Gallery of Research
Gallery of Research |
When the subsurface is highly anisotropic, many standard numerical discretizations
are unable to ensure the maximum principle. That is, negative concentrations may
arise. In the above pictorial examples, the white regions and purple contours denote
maximum principle violations in the concentration field.
High performance computing
Understanding how to optimally utilize the computational and memory resources on modern
hardware architecture is vital to achieving High Performance Computing (HPC).

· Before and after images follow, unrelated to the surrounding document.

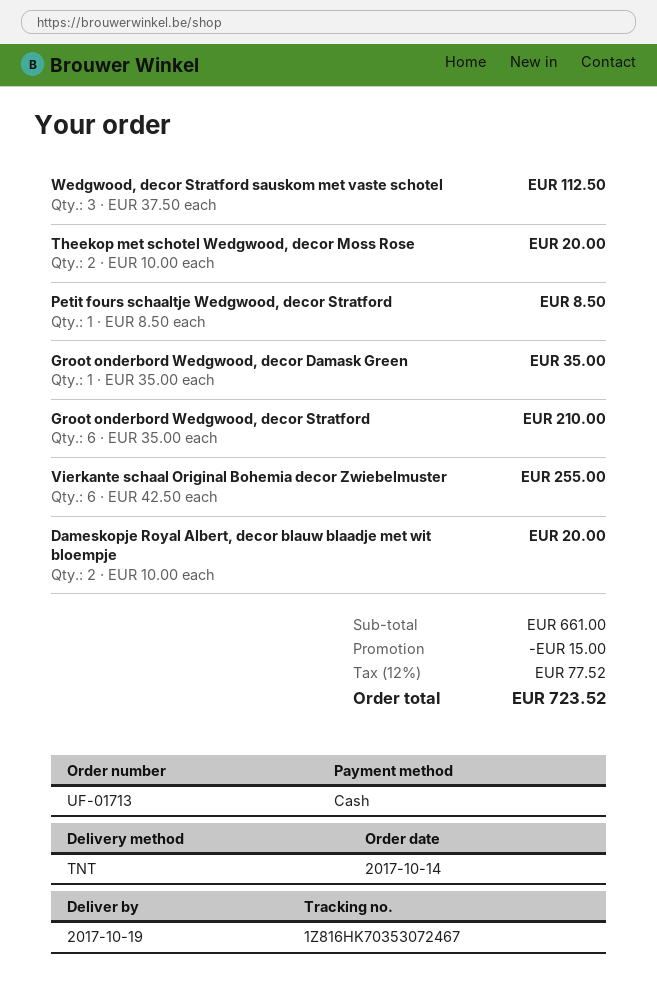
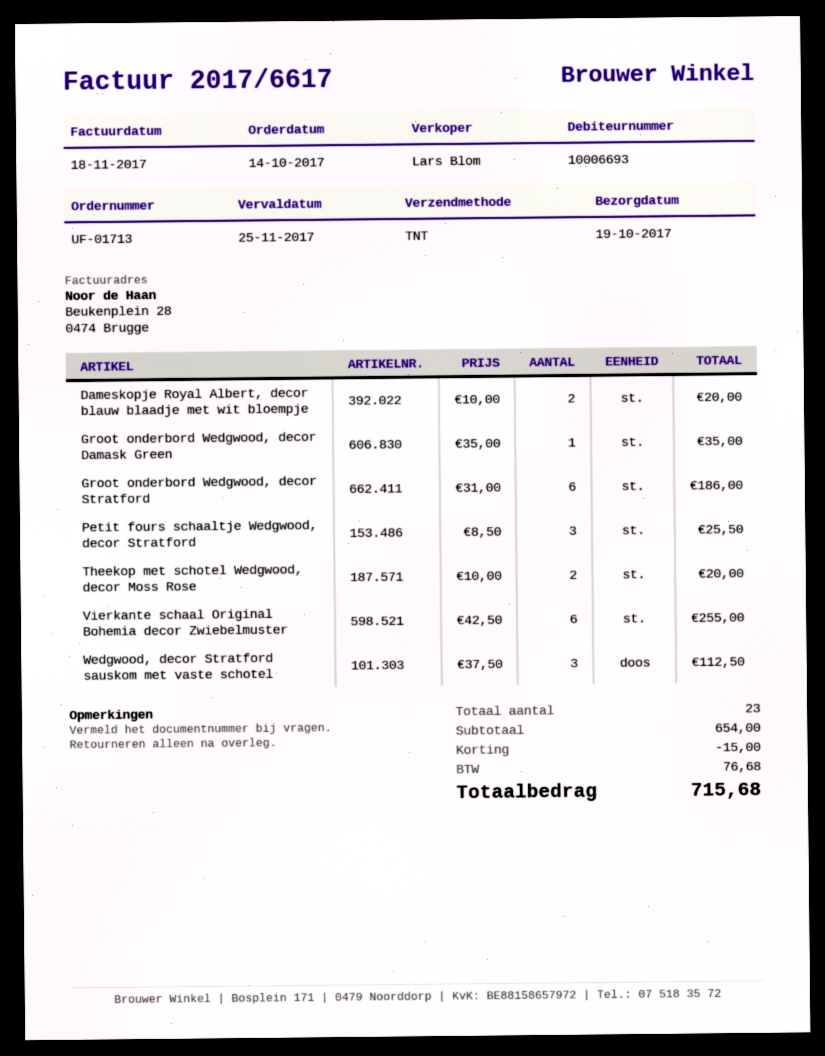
Petit fours schaaltje Wedgwood, decor Stratford: 1 x 8.50 = 8.50 -> 3 x 8.50 = 25.50
Groot onderbord Wedgwood, decor Stratford: 6 x 35.00 = 210.00 -> 6 x 31.00 = 186.00
subtotal: 661.00 -> 654.00
tax: 77.52 -> 76.68
total: 723.52 -> 715.68

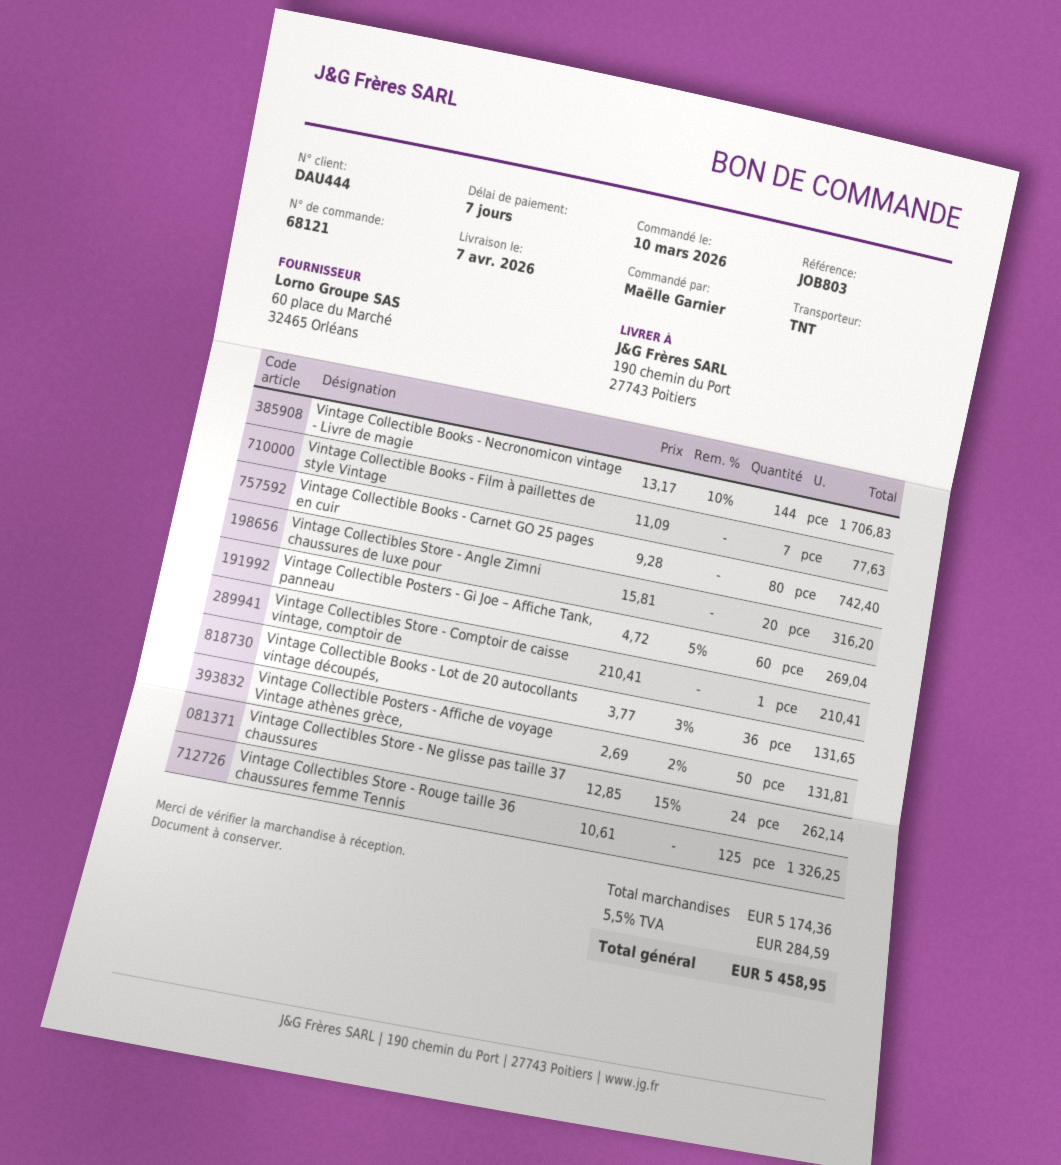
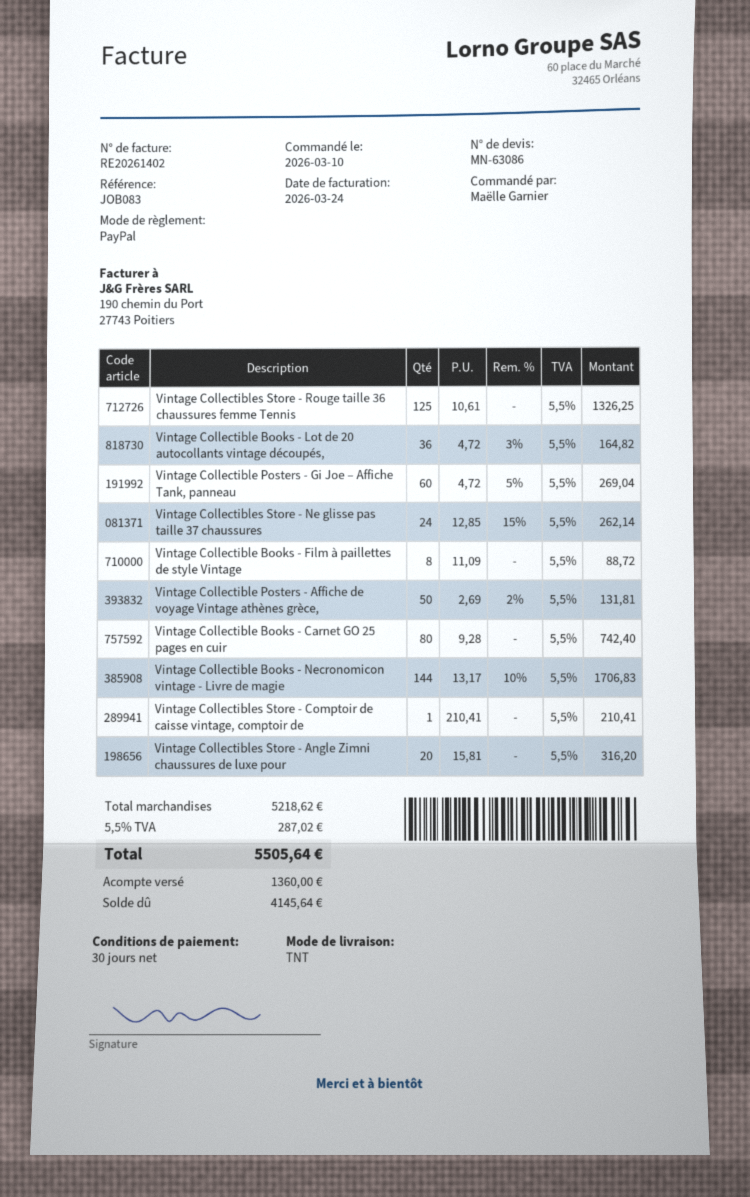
payment terms: 7 days -> 30 days
reference: JOB803 -> JOB083
Vintage Collectible Books - Film à paillettes de style Vintage: 7 x 11.09 = 77.63 -> 8 x 11.09 = 88.72
Vintage Collectible Books - Lot de 20 autocollants vintage découpés,: 36 x 3.77 - 3% = 131.65 -> 36 x 4.72 - 3% = 164.82
subtotal: 5174.36 -> 5218.62
tax: 5.5% = 284.59 -> 5.5% = 287.02
total: 5458.95 -> 5505.64

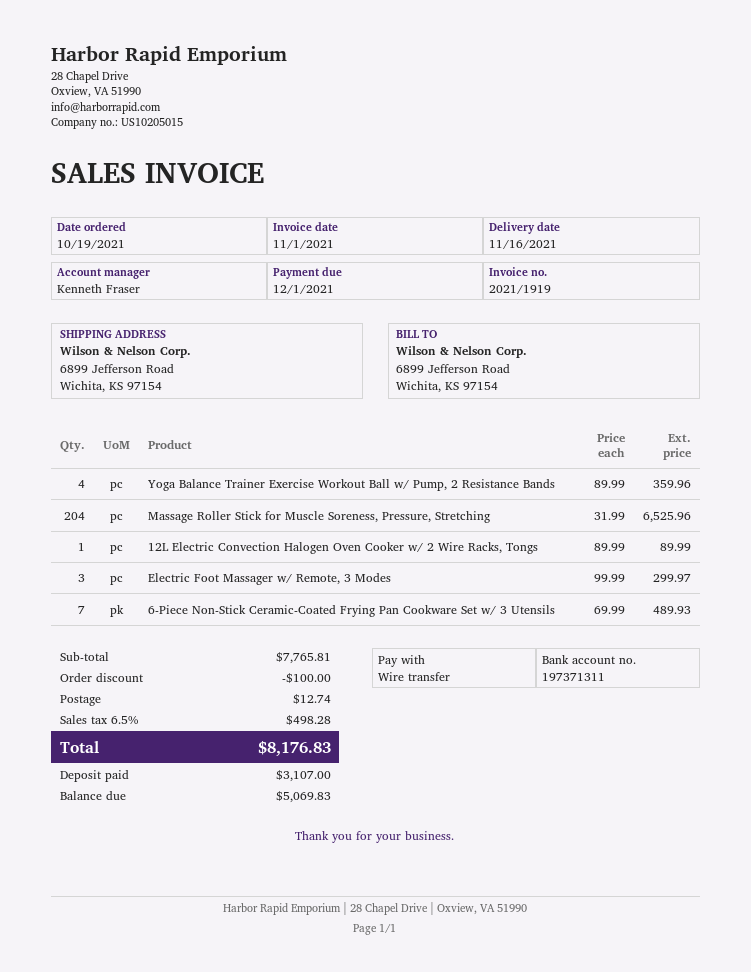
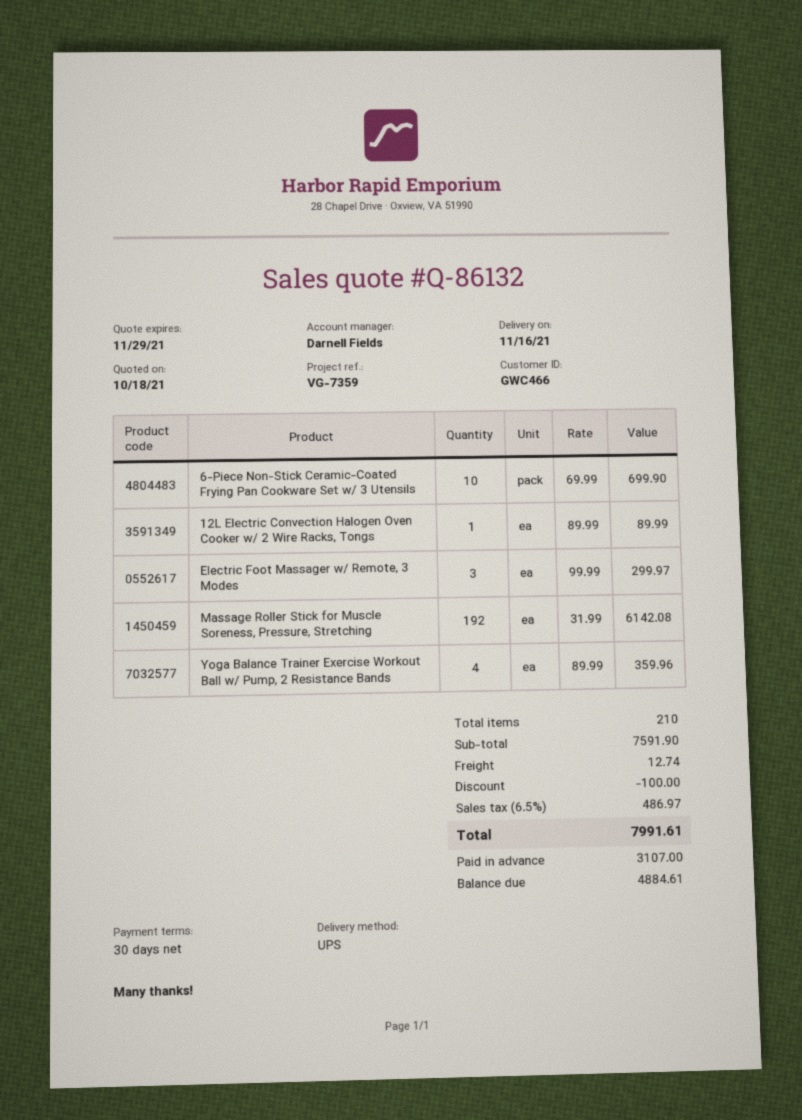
sales rep: Kenneth Fraser -> Darnell Fields
Massage Roller Stick for Muscle Soreness, Pressure, Stretching: 204 x 31.99 = 6525.96 -> 192 x 31.99 = 6142.08
6-Piece Non-Stick Ceramic-Coated Frying Pan Cookware Set w/ 3 Utensils: 7 x 69.99 = 489.93 -> 10 x 69.99 = 699.90
subtotal: 7765.81 -> 7591.90
tax: 6.5% = 498.28 -> 6.5% = 486.97
total: 8176.83 -> 7991.61
balance: 5069.83 -> 4884.61

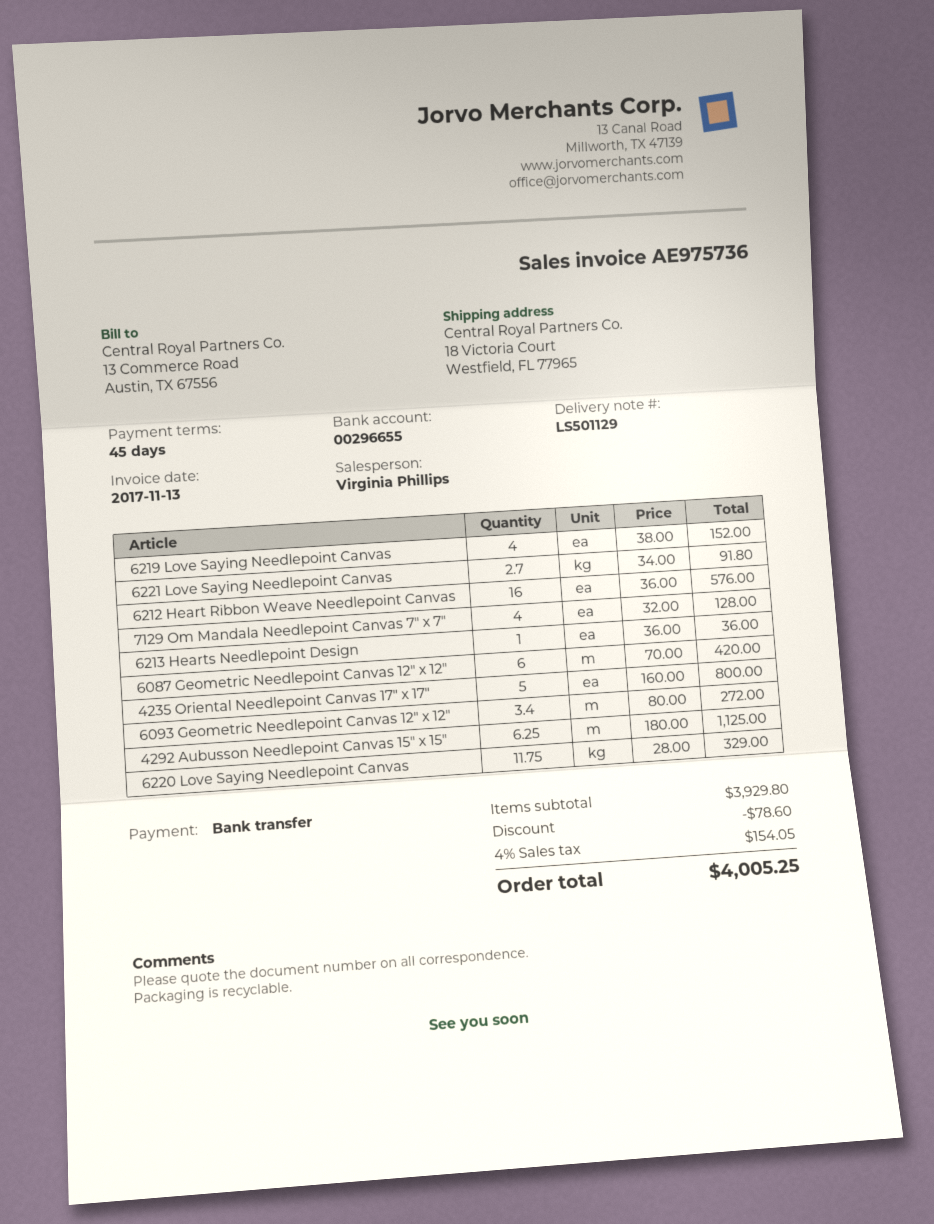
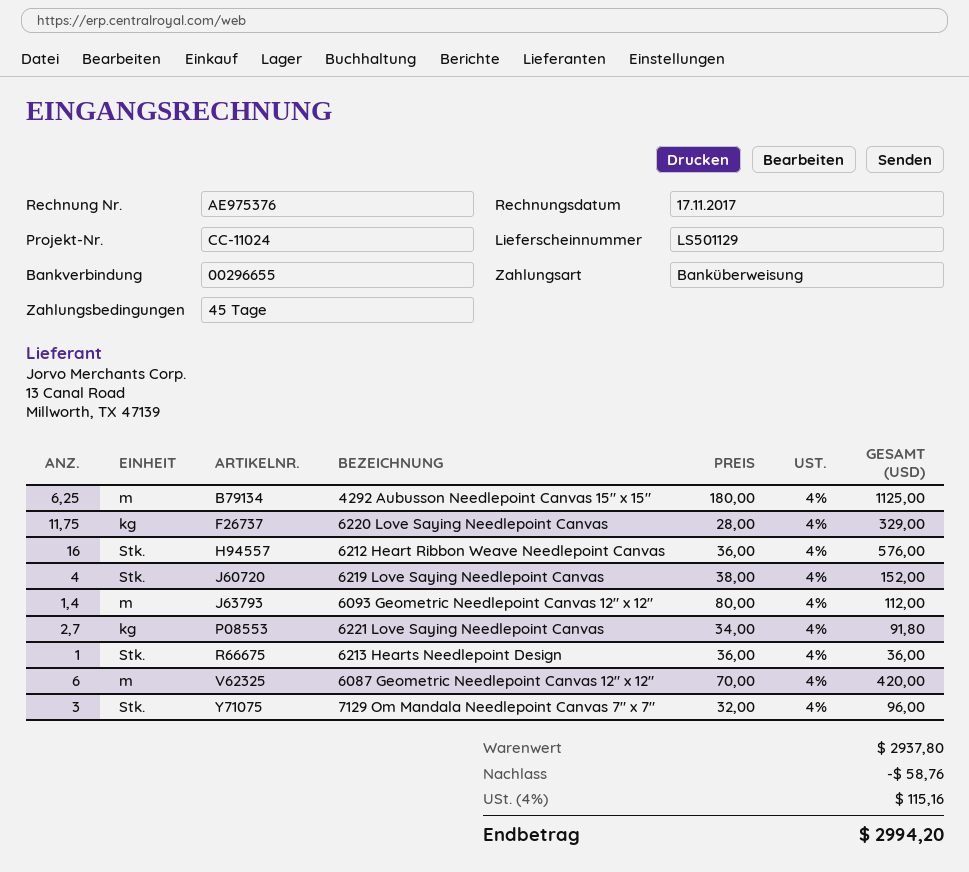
invoice number: AE975736 -> AE975376
invoice date: 2017-11-13 -> 2017-11-17
7129 Om Mandala Needlepoint Canvas 7" x 7": 4 x 32.00 = 128.00 -> 3 x 32.00 = 96.00
4235 Oriental Needlepoint Canvas 17" x 17": 5 x 160.00 = 800.00 -> none
6093 Geometric Needlepoint Canvas 12" x 12": 3.4 x 80.00 = 272.00 -> 1.4 x 80.00 = 112.00
subtotal: 3929.80 -> 2937.80
discount: 78.60 -> 58.76
tax: 4% = 154.05 -> 4% = 115.16
total: 4005.25 -> 2994.20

A performance spectrum model is needed to understand how different hardware architectures,
software implementations, and numerical discretization can affect the
performance of complex PDE solvers.
Chromium remediation study
The left figure depicts the diffusion of Chromium into the Sandia Canyon when
a non-monotone numerical discretization is used to model this problem. However,
if an optimization-based computational framework is used to enforce the non-negative
constraint, the non-physical concentrations are removed as seen from the right figure.
The presense of negative concentrations not only make no physical sense but can
cause algorithmic failure in the computational framework when geochemical reactions occur.
Strong-scaling performance of the optimization-based computational framework on the AMD
Opteron (Mustang) and Intel Xeon "Ivybridge" (Wolf) HPC systems. It is
evident that parallel performance depends on the hardware architecture as well as how
its computational and memory resources are utilized.
A less viscous fluid (blue) displacees a more viscous one (red) in a highly heterogeneous
porous medium. The left figure has violations in the maximum principle, but the non-negative
computational framework eliminates such violations as seen from the right figure.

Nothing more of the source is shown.